Jul. 12th, 2005

netpositive: (iconnerific)
    My best girl friend from college is dead.

    I remember us laughing at the X-rated movie nights
    run then by UMBC Student Government, because in
    those days the Maryland Censor Board was still in
    operation and their idea of X-rated would barely
    raise an eyebrow at 8 PM today, much less midnight.

    I remember the night I held her while she cried
    her heart out, because the jerk who was using her,
    had dumped her. [And how horrible I felt because
    I'd predicted it would happen, almost to the exact
    hour.] How angry I was that she went back with him
    later on and let him take advantage of her some more.
    I never hid my feelings about _him_ if she asked, but
    if it made her happy, then I tried to support _her_.

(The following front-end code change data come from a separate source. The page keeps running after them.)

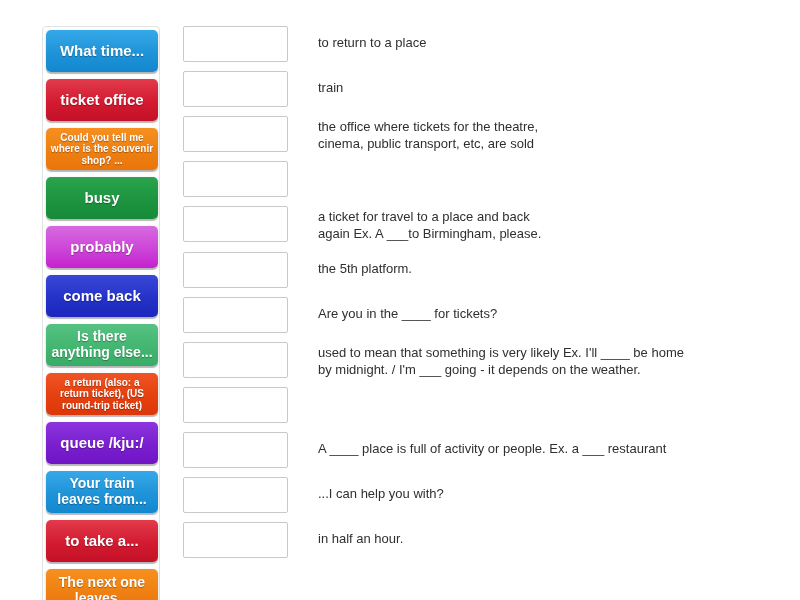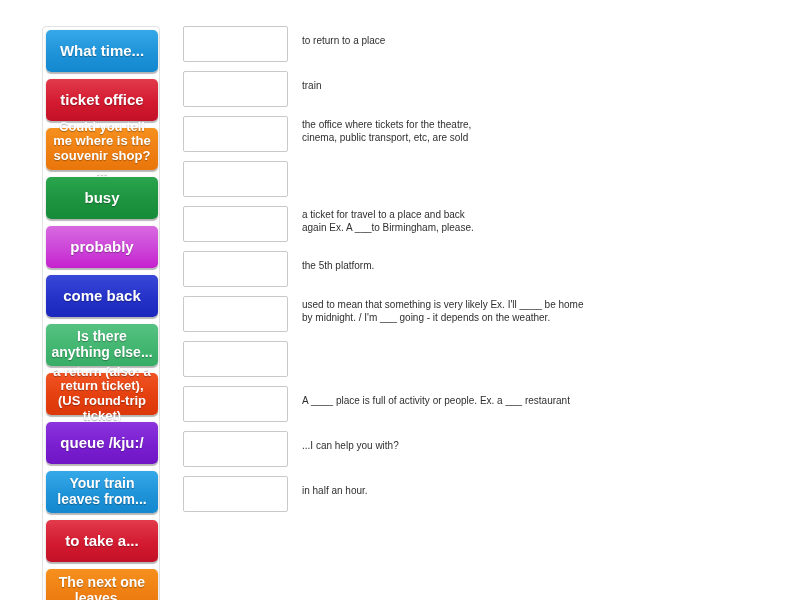--- a/index.html
+++ b/index.html
@@ -98,8 +98,8 @@
   }
 
   .definition {
-    margin-left: 14px;
-    font-size: 10px;
+    margin-left: 30px;
+    font-size: 13px;
     color: #2f2f2f;
     line-height: 1.32;
     padding-top: 8px;

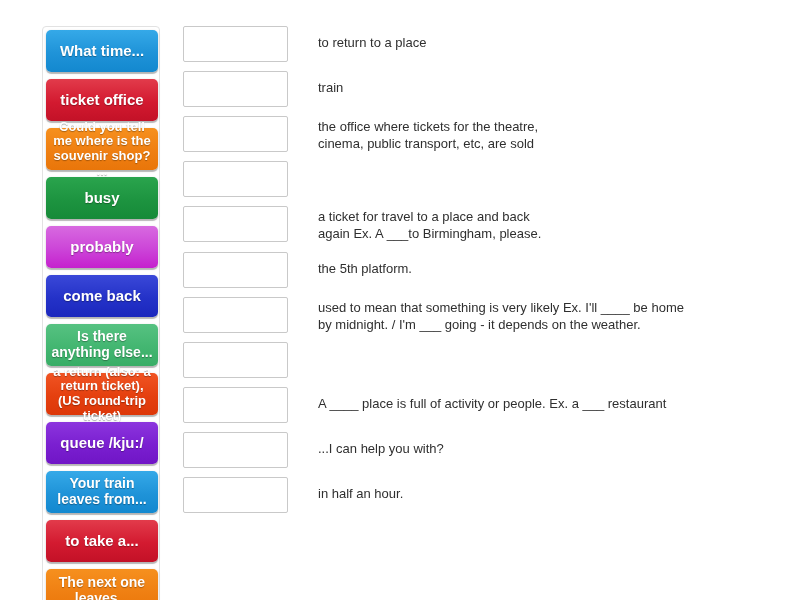--- a/index.html
+++ b/index.html
@@ -60,7 +60,7 @@
   
   .fs-lg   { font-size: 15px; }
   .fs-md   { font-size: 14px; }
-  .fs-xs   { font-size: 13px; }
+  .fs-xs   { font-size: 10px; }
 
   
   .c-blue     { background: linear-gradient(180deg,#35a9e8 0%, #1f93d8 55%, #1388cf 100%); }

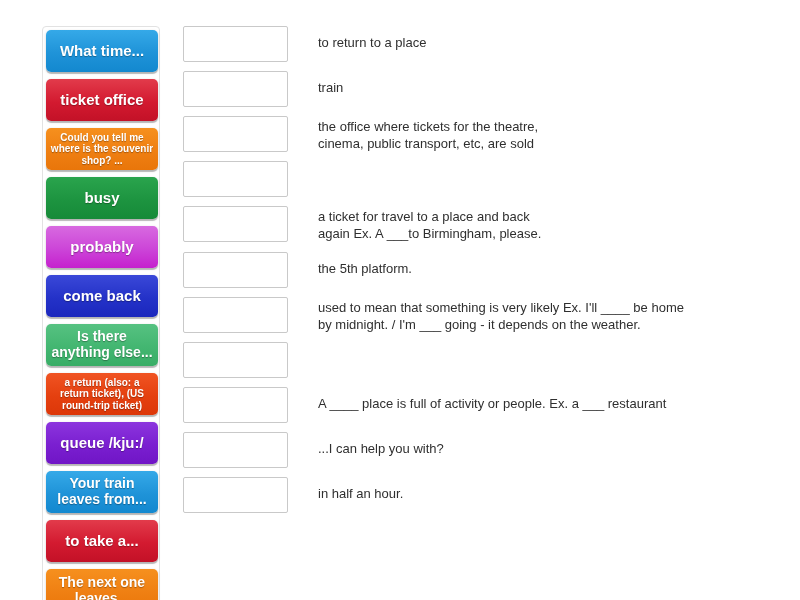--- a/index.html
+++ b/index.html
@@ -178,6 +178,10 @@
         <div class="dropzone"></div>
         <div class="definition">the 5th platform.</div>
       </div>
+      <div class="row">
+        <div class="dropzone"></div>
+        <div class="definition">Are you in the ____ for tickets?</div>
+      </div>
       <div class="row tall">
         <div class="dropzone"></div>
         <div class="definition">used to mean that something is very likely Ex. I'll ____ be home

    I remember her: flirting, smoking, playing bridge,
    wearing skirts, and managing (most) other people well.

    I tried to tell her many things. I know I didn't always
    make sense to her (and I didn't always make sense to me,
    especially back in those days) but again, she was loyal.

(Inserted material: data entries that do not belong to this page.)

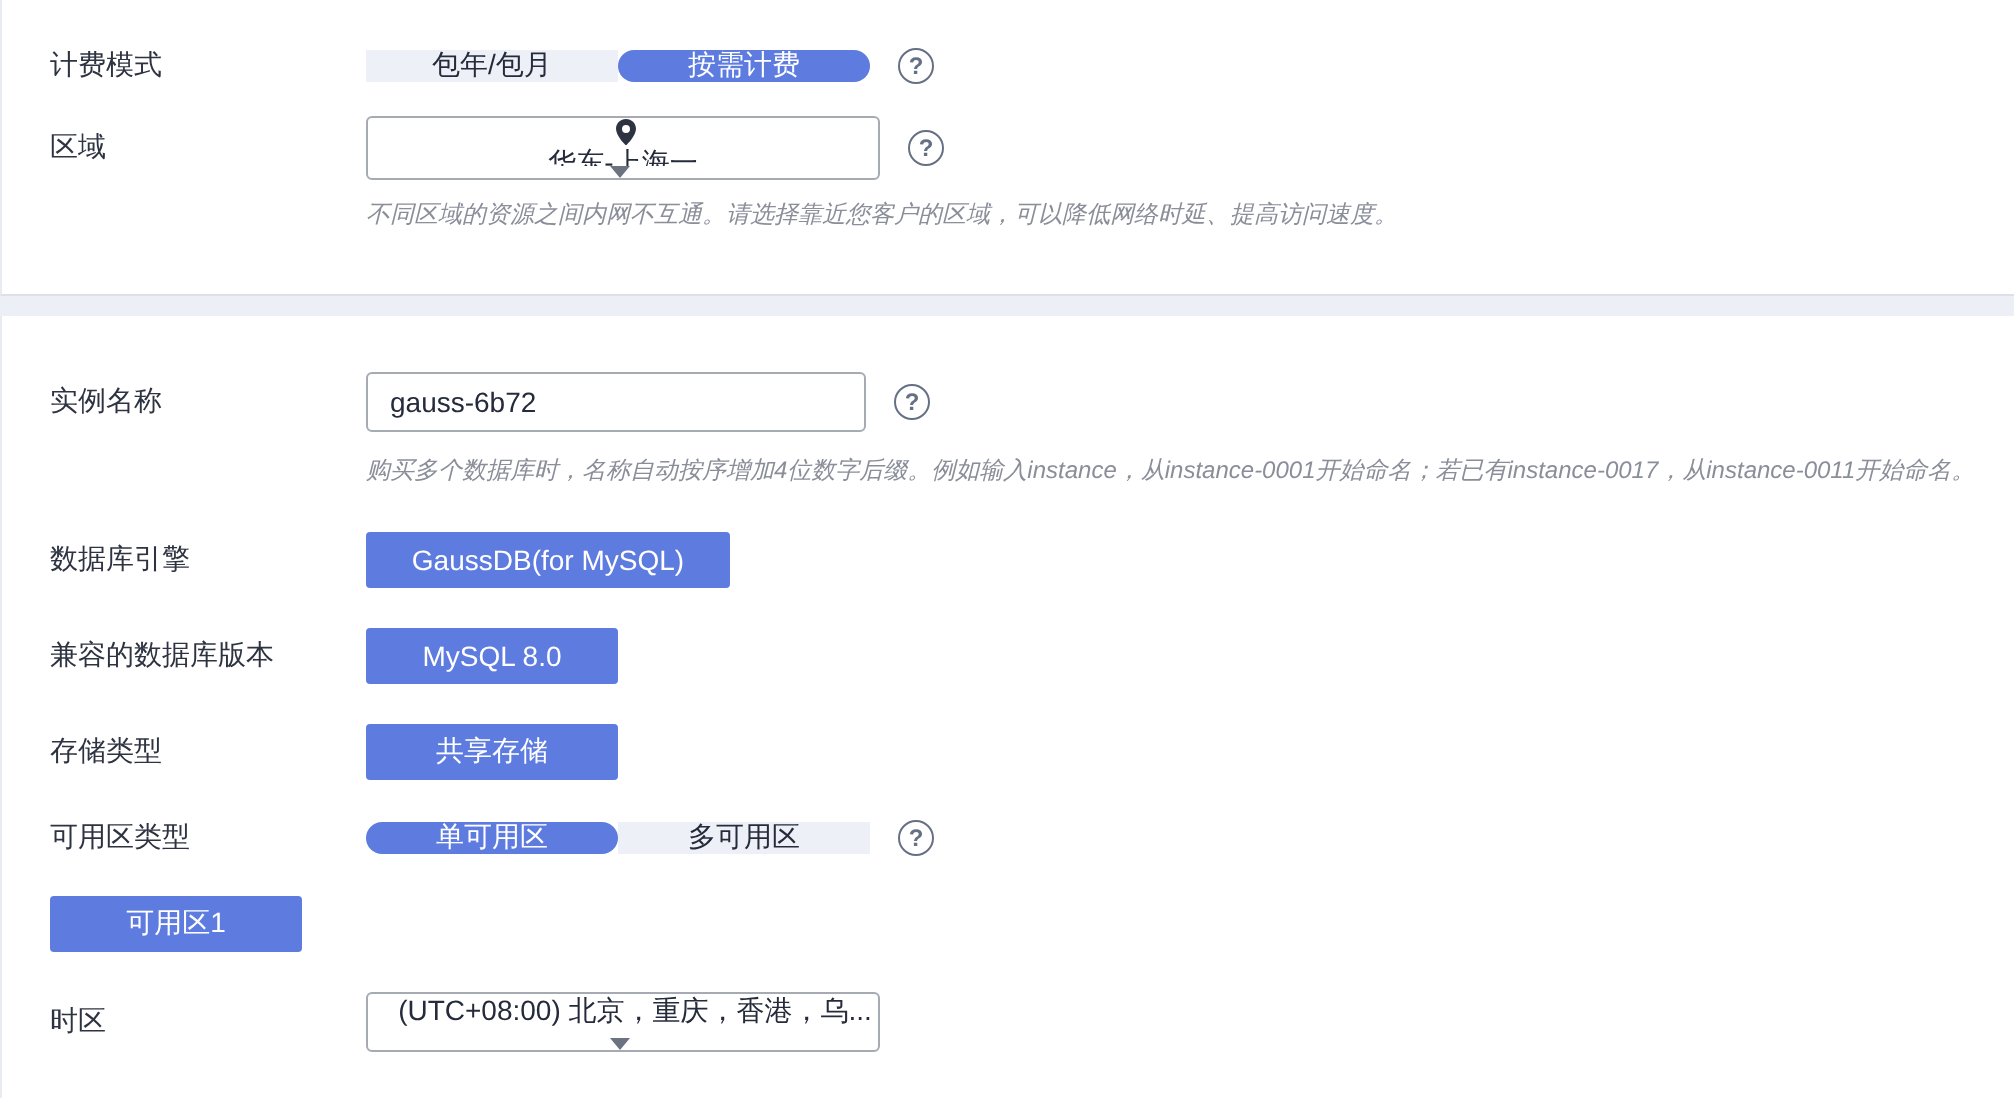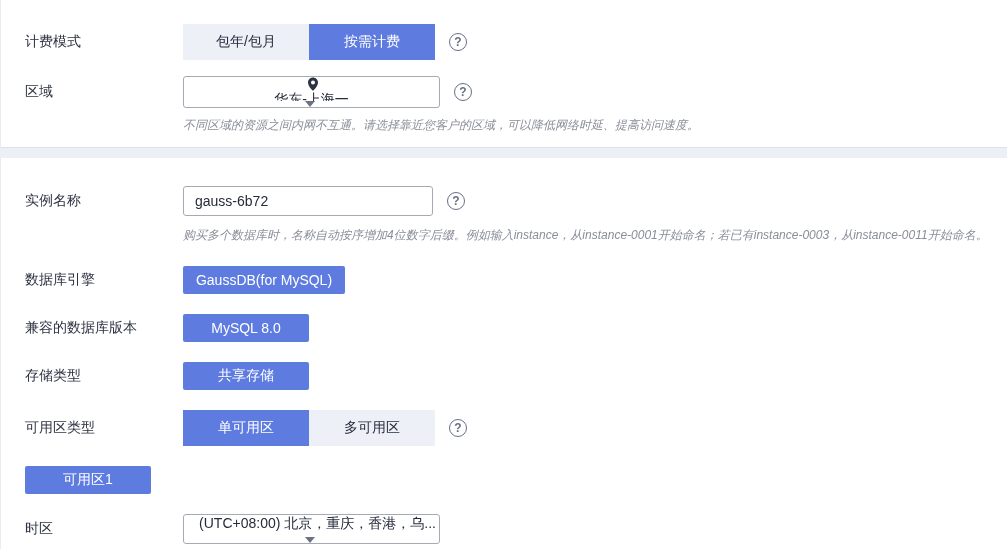--- a/index.html
+++ b/index.html
@@ -36,7 +36,7 @@
   
   .segmented { display:flex; }
   .segment {
-    width:126px; height:36px;
+    width:126px; height:16px;
     display:flex; align-items:center; justify-content:center;
     font-size:14px;
     background:#eef0f8;

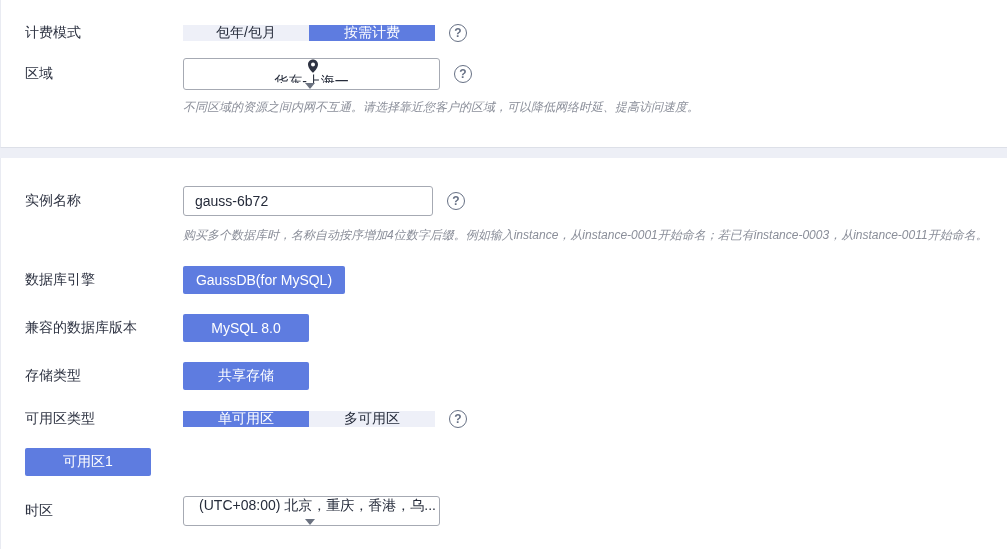--- a/index.html
+++ b/index.html
@@ -43,7 +43,7 @@
     color:#252b3a;
     cursor:pointer;
   }
-  .segment.selected { background:#5e7ce0; color:#ffffff; }
+  .segment.selected { background:#5e7ce0; color:#ffffff;border-radius:11px; }
   
   .blue-btn {
     height:28px;

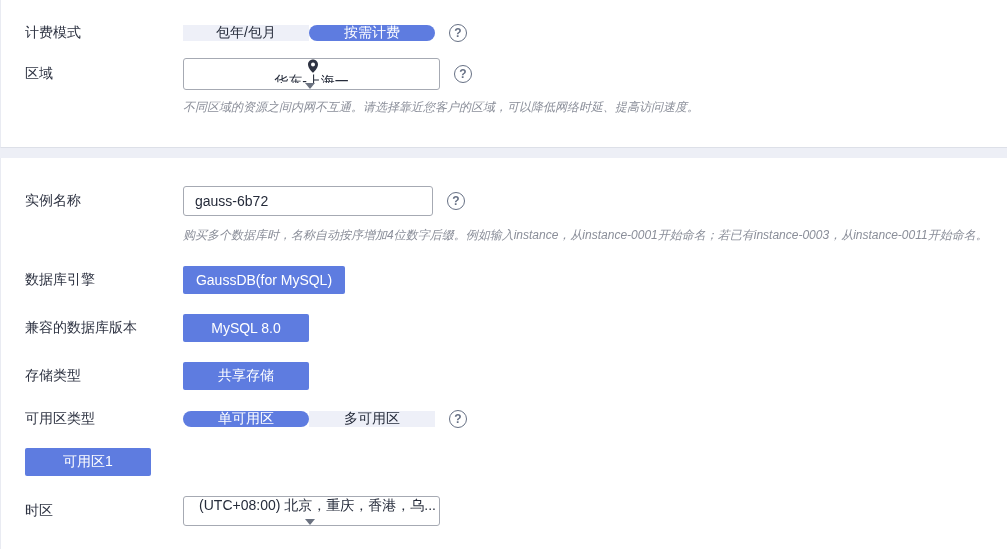--- a/index.html
+++ b/index.html
@@ -161,7 +161,7 @@
       <div class="help-icon">?</div>
     </div>
 
-    <div class="hint mt12 mb24">购买多个数据库时，名称自动按序增加4位数字后缀。例如输入instance，从instance-0001开始命名；若已有instance-0003，从instance-0011开始命名。</div>
+    <div class="hint mt12 mb24">购买多个数据库时，名称自动按序增加4位数字后缀。例如输入instance，从instance-0001开始命名；若已有instance-0017，从instance-0011开始命名。</div>
 
     <div class="form-row mb20">
       <div class="row-label">数据库引擎</div>

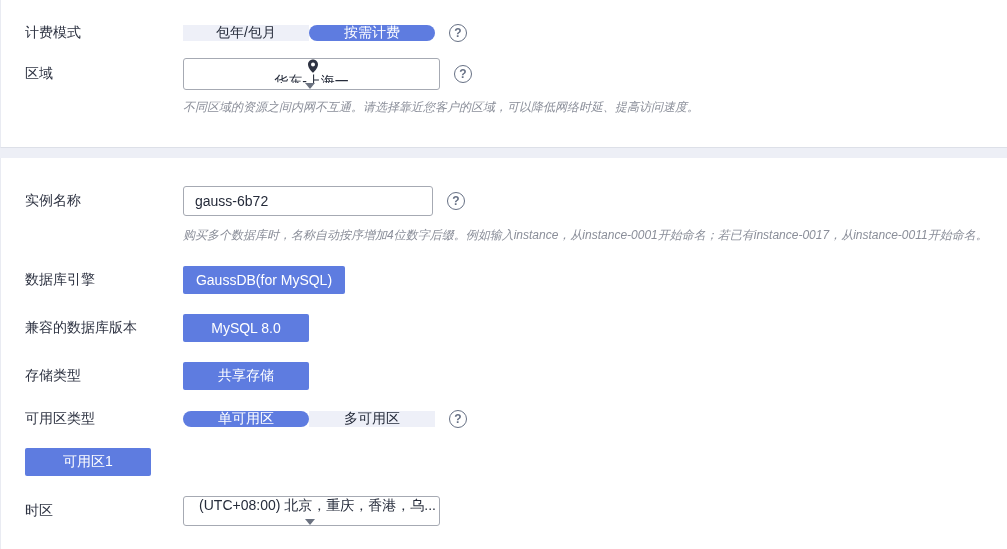--- a/index.html
+++ b/index.html
@@ -54,7 +54,7 @@
     cursor:pointer;
   }
   .w126 { width:126px; }
-  .w179 { width:162px; }
+  .w179 { width:182px; }
   
   .select {
     width:257px;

    I was there when they broke up again, for good, and I
    tried to let her know how worthwhile she was in herself.

    I was maid of honor at her first wedding, to someone
    I'd once lived with for 4 years, and still cared for.
    I was so glad they had "found" each other at last.
    I thought they would be good together... and for a
    time, I think they were. But we all have our flaws,
    and under too much pressure lives may change shape.
    Sometimes they turn into something new and better.
    But sometimes they just turn, like curdling milk.

    We lost touch after the divorce. Different people,
    different lives - so often we'd had little in common
    but memories, and loyalty. I worried that I would
    remind her too much of a past she finally needed to
    cut herself free from. I felt I had nothing more I
    could give her - nothing I hadn't already given her
    when we were different people, in different lives.

    Apparently, she had just recently remarried. :(

    Oh Sandy, I'm sorry this had to happen to you now.
    You were such a smart and talented woman. I always
    felt you deserved more and better out of life than
    sometimes you got.

    Including, maybe, your best friend from college.